Stored items
/---

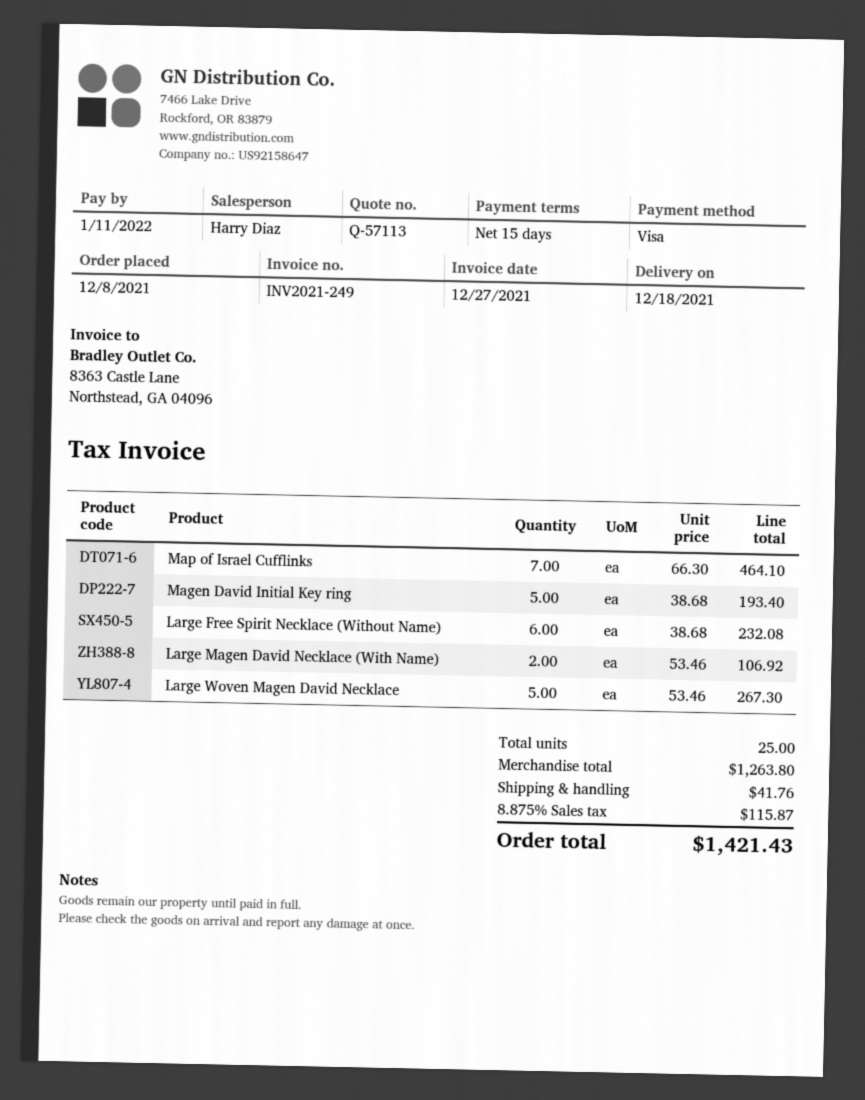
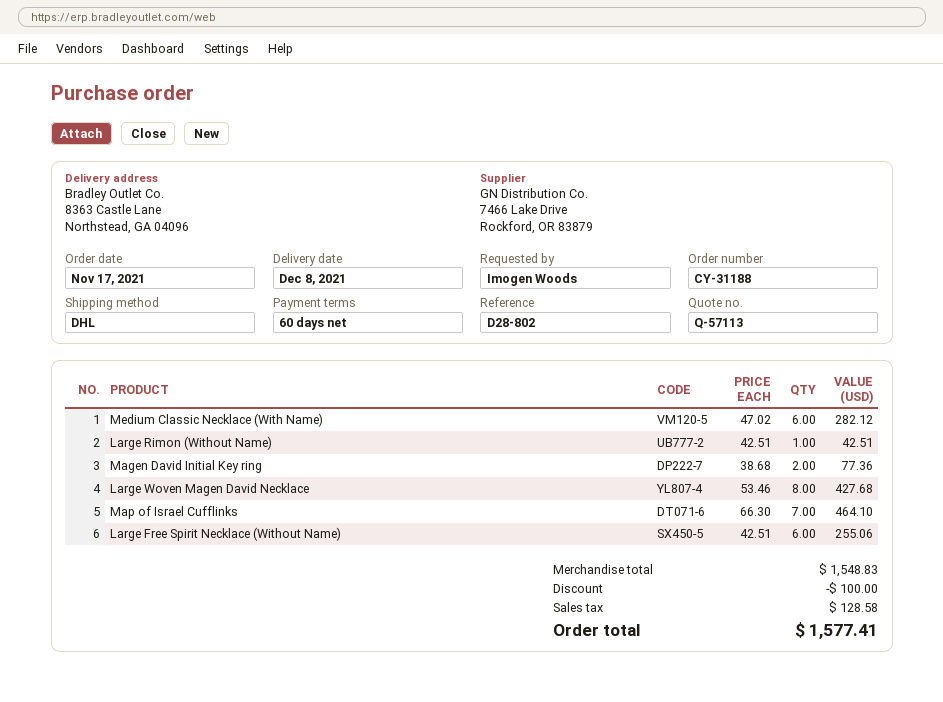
order date: 2021-12-08 -> 2021-11-17
delivery date: 2021-12-18 -> 2021-12-08
payment terms: 15 days -> 60 days
Magen David Initial Key ring: 5 x 38.68 = 193.40 -> 2 x 38.68 = 77.36
Large Free Spirit Necklace (Without Name): 6 x 38.68 = 232.08 -> 6 x 42.51 = 255.06
Large Magen David Necklace (With Name): 2 x 53.46 = 106.92 -> none
Large Woven Magen David Necklace: 5 x 53.46 = 267.30 -> 8 x 53.46 = 427.68
Medium Classic Necklace (With Name): none -> 6 x 47.02 = 282.12
Large Rimon (Without Name): none -> 1 x 42.51 = 42.51
subtotal: 1263.80 -> 1548.83
discount: none -> 100.00
shipping: 41.76 -> none
tax: 115.87 -> 128.58
total: 1421.43 -> 1577.41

\---

== Task to carry out ==
Count the lines of the entries that hold the string "Large", then state that number and nothing more.

== Result ==
4